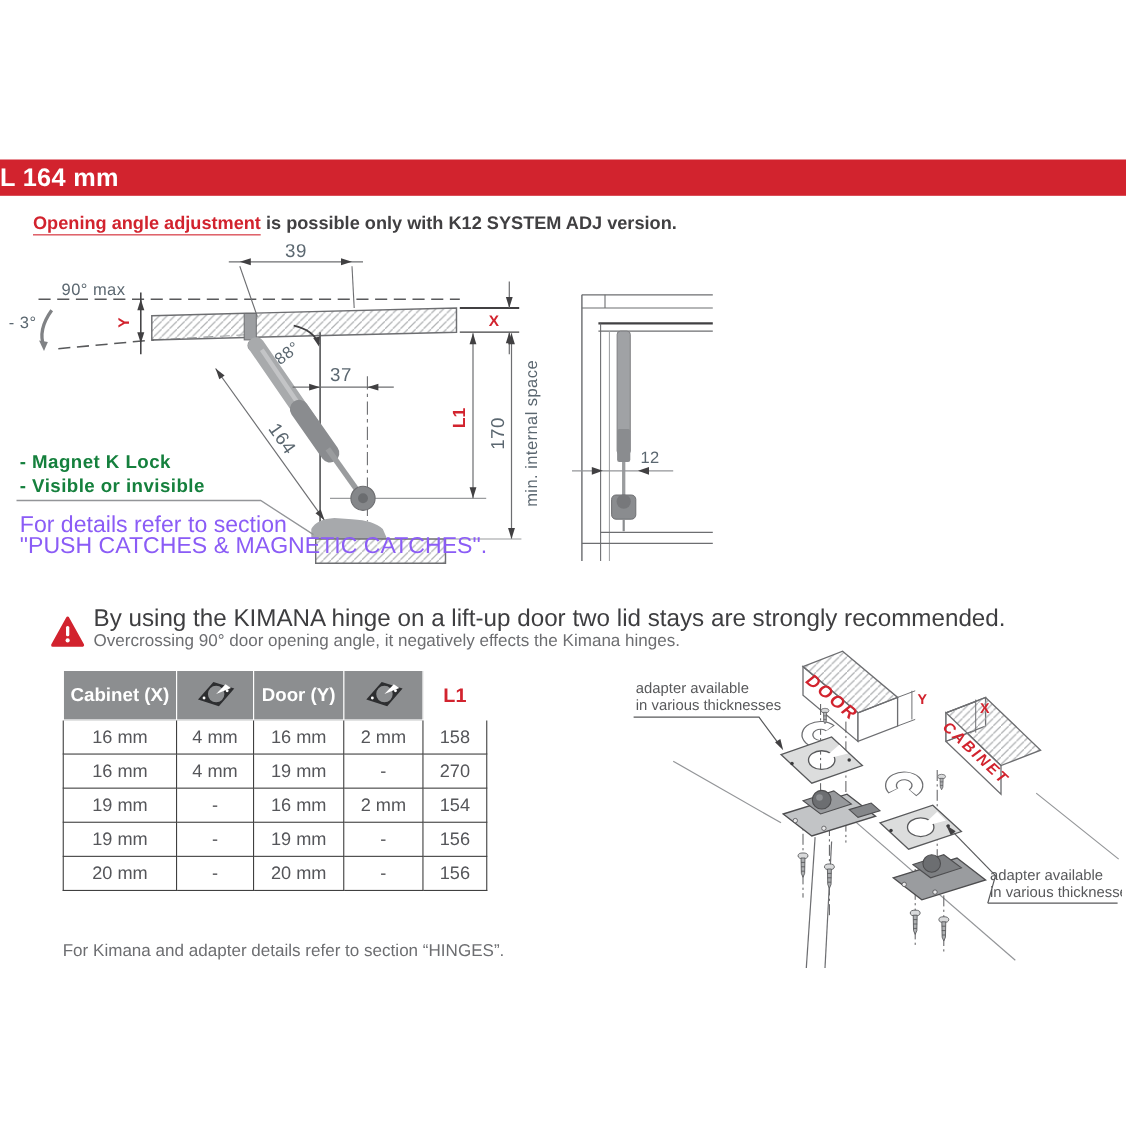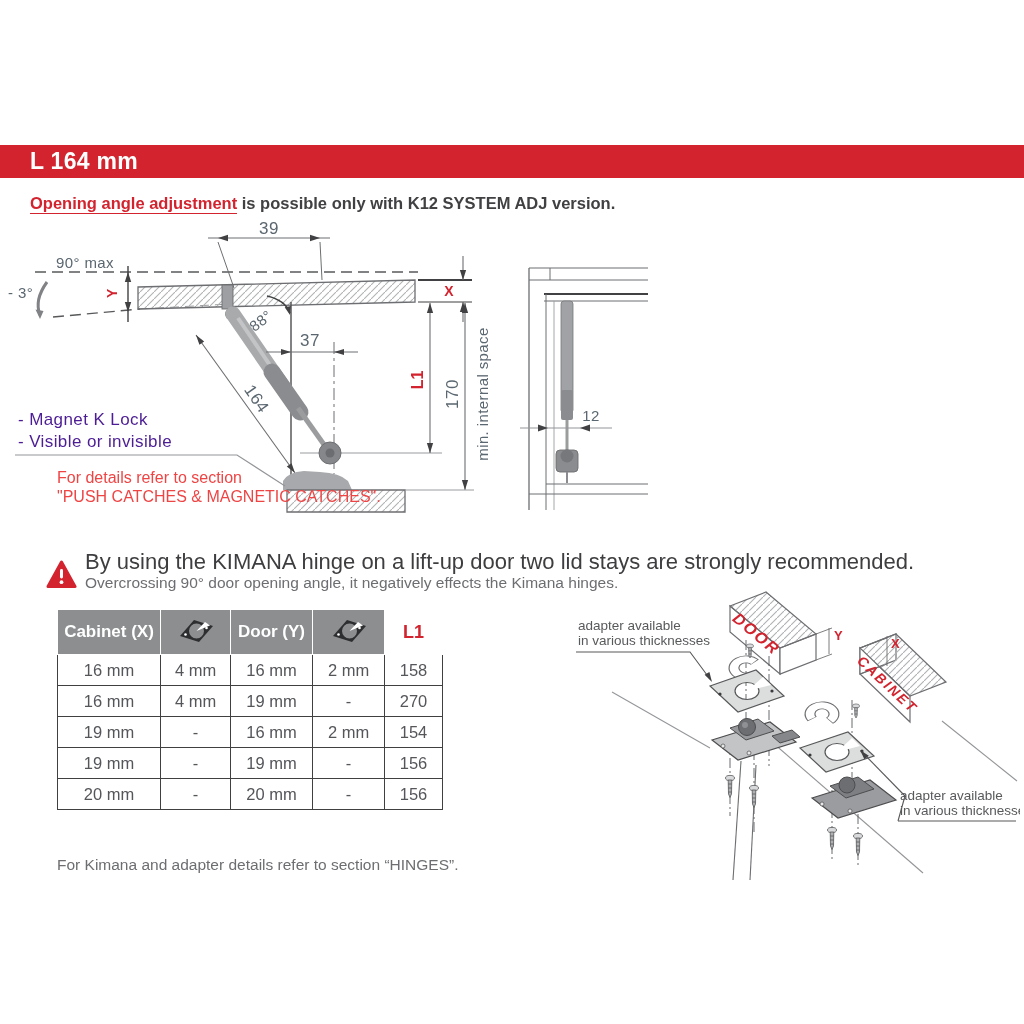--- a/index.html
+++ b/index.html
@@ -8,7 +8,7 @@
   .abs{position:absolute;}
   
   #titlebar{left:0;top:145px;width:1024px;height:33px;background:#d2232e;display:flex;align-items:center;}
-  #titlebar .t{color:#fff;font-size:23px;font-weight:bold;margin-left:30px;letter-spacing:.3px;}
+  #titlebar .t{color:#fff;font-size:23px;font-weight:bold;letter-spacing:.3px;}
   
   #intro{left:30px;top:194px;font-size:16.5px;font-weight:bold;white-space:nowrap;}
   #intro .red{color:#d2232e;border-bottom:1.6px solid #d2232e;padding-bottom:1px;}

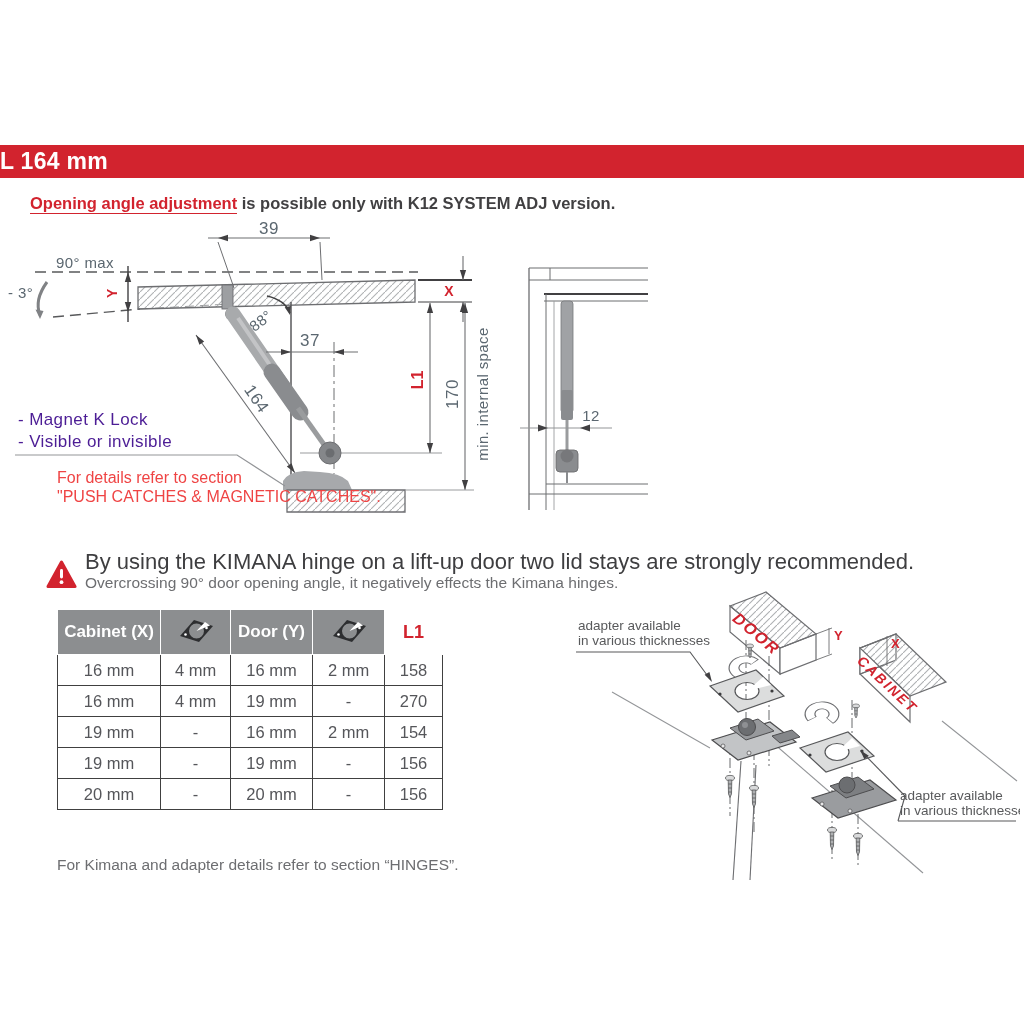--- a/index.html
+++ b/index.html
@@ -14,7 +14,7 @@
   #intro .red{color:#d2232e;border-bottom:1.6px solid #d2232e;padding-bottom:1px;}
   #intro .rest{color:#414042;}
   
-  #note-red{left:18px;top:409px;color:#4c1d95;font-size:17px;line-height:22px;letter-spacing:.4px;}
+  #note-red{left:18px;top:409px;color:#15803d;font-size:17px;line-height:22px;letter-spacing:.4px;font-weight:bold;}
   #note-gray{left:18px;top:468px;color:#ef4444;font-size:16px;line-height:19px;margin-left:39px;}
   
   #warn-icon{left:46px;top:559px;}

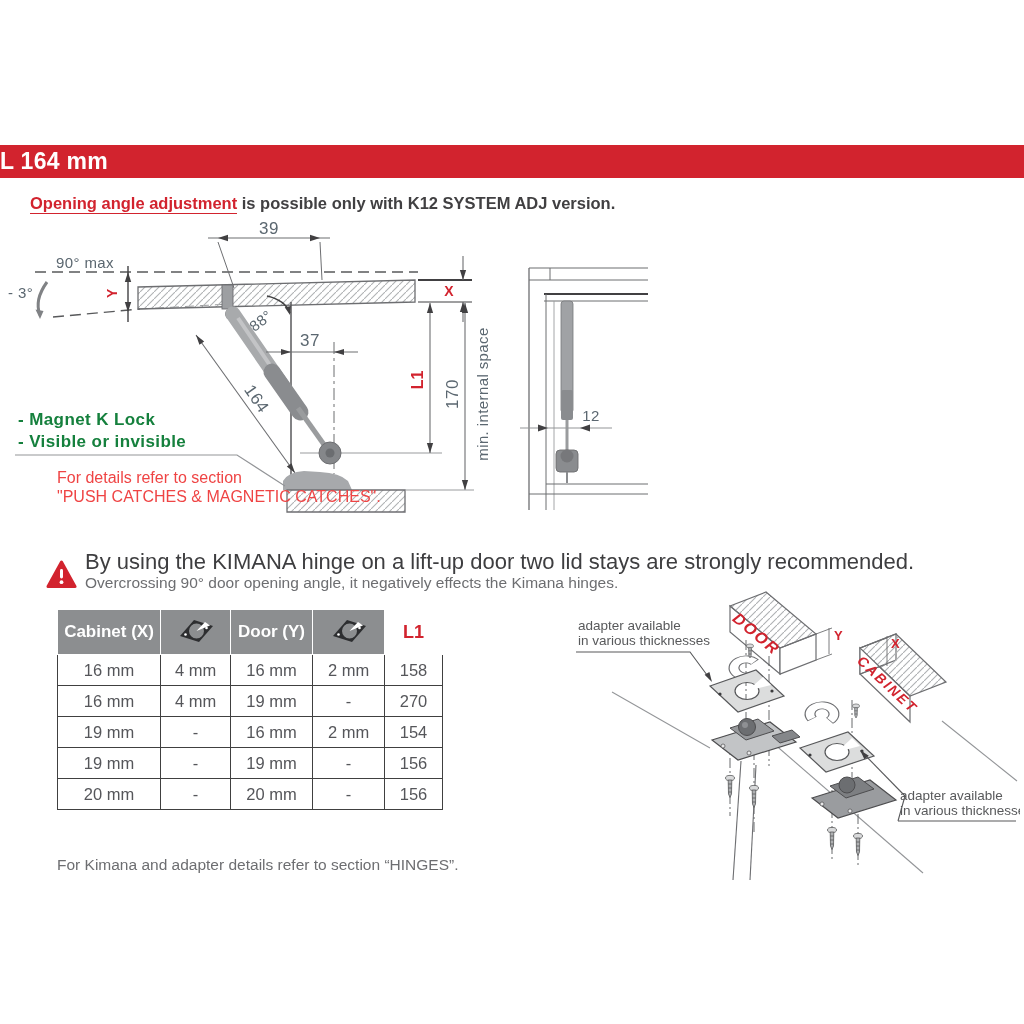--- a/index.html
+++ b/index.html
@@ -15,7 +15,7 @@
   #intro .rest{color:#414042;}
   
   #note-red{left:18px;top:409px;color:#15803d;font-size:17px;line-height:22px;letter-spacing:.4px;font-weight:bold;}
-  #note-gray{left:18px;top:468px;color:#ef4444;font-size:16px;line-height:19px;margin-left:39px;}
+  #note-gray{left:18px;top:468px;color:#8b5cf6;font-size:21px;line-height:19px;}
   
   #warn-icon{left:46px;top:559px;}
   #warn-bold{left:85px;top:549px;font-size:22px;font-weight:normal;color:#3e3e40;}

※

## [PROBLEM]
Strip out the images, then output the records above word for word.

## [TASK SOLUTION]
--- a/index.html
+++ b/index.html
@@ -8,7 +8,7 @@
   .abs{position:absolute;}
   
   #titlebar{left:0;top:145px;width:1024px;height:33px;background:#d2232e;display:flex;align-items:center;}
-  #titlebar .t{color:#fff;font-size:23px;font-weight:bold;margin-left:30px;letter-spacing:.3px;}
+  #titlebar .t{color:#fff;font-size:23px;font-weight:bold;letter-spacing:.3px;}
   
   #intro{left:30px;top:194px;font-size:16.5px;font-weight:bold;white-space:nowrap;}
   #intro .red{color:#d2232e;border-bottom:1.6px solid #d2232e;padding-bottom:1px;}

--- a/index.html
+++ b/index.html
@@ -14,7 +14,7 @@
   #intro .red{color:#d2232e;border-bottom:1.6px solid #d2232e;padding-bottom:1px;}
   #intro .rest{color:#414042;}
   
-  #note-red{left:18px;top:409px;color:#4c1d95;font-size:17px;line-height:22px;letter-spacing:.4px;}
+  #note-red{left:18px;top:409px;color:#15803d;font-size:17px;line-height:22px;letter-spacing:.4px;font-weight:bold;}
   #note-gray{left:18px;top:468px;color:#ef4444;font-size:16px;line-height:19px;margin-left:39px;}
   
   #warn-icon{left:46px;top:559px;}

--- a/index.html
+++ b/index.html
@@ -15,7 +15,7 @@
   #intro .rest{color:#414042;}
   
   #note-red{left:18px;top:409px;color:#15803d;font-size:17px;line-height:22px;letter-spacing:.4px;font-weight:bold;}
-  #note-gray{left:18px;top:468px;color:#ef4444;font-size:16px;line-height:19px;margin-left:39px;}
+  #note-gray{left:18px;top:468px;color:#8b5cf6;font-size:21px;line-height:19px;}
   
   #warn-icon{left:46px;top:559px;}
   #warn-bold{left:85px;top:549px;font-size:22px;font-weight:normal;color:#3e3e40;}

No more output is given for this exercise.